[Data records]
▬▬▬

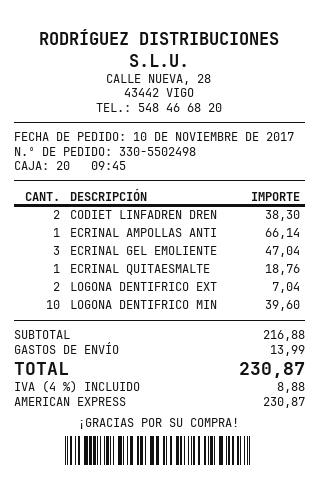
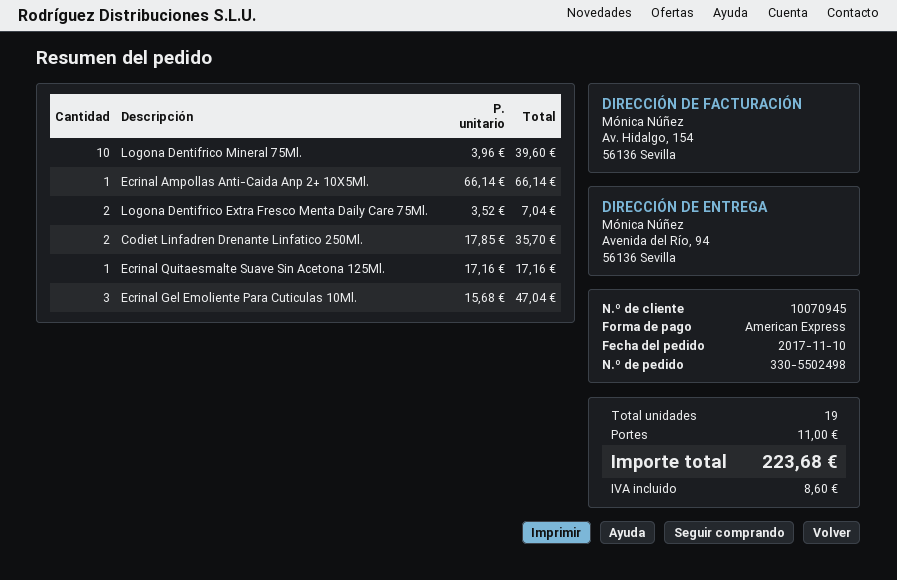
CODIET LINFADREN DREN: 2 for 38.30 -> 2 for 35.70
ECRINAL QUITAESMALTE: 1 for 18.76 -> 1 for 17.16
shipping: 13.99 -> 11.00
tax: 8.88 -> 8.60
total: 230.87 -> 223.68

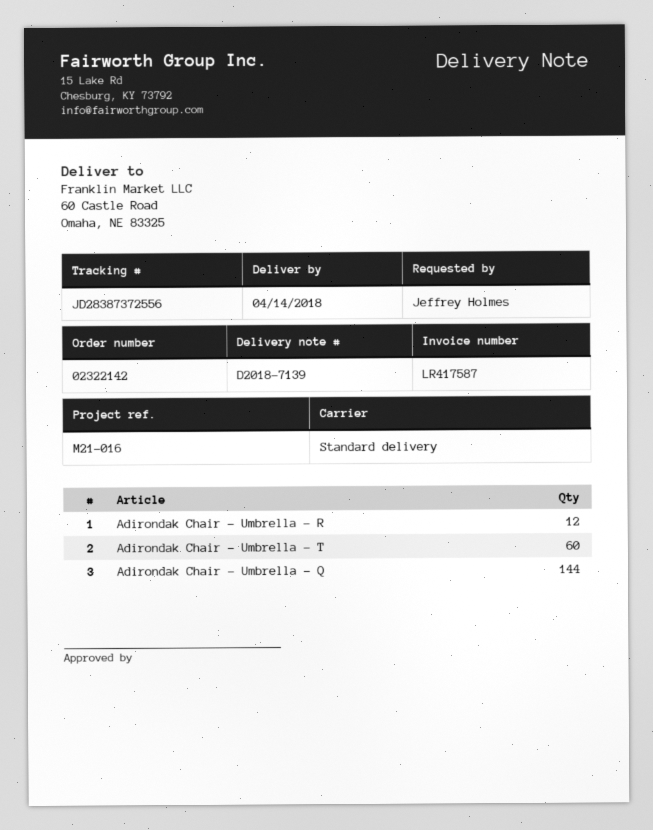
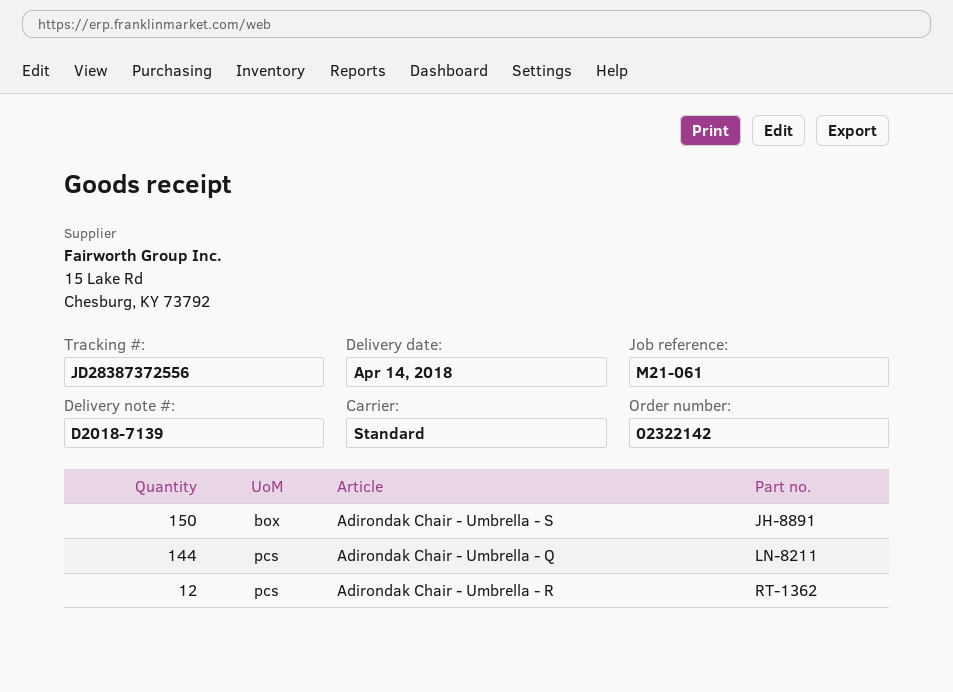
reference: M21-016 -> M21-061
Adirondak Chair - Umbrella - T: 60 -> none
Adirondak Chair - Umbrella - S: none -> 150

▬▬▬

• What is required
Write out exactly, and nothing more than, the lines of the entries above from the line containing "ECRINAL QUITAESMALTE: 1" through the final line; omit any pictures.

• Your response
ECRINAL QUITAESMALTE: 1 for 18.76 -> 1 for 17.16
shipping: 13.99 -> 11.00
tax: 8.88 -> 8.60
total: 230.87 -> 223.68

reference: M21-016 -> M21-061
Adirondak Chair - Umbrella - T: 60 -> none
Adirondak Chair - Umbrella - S: none -> 150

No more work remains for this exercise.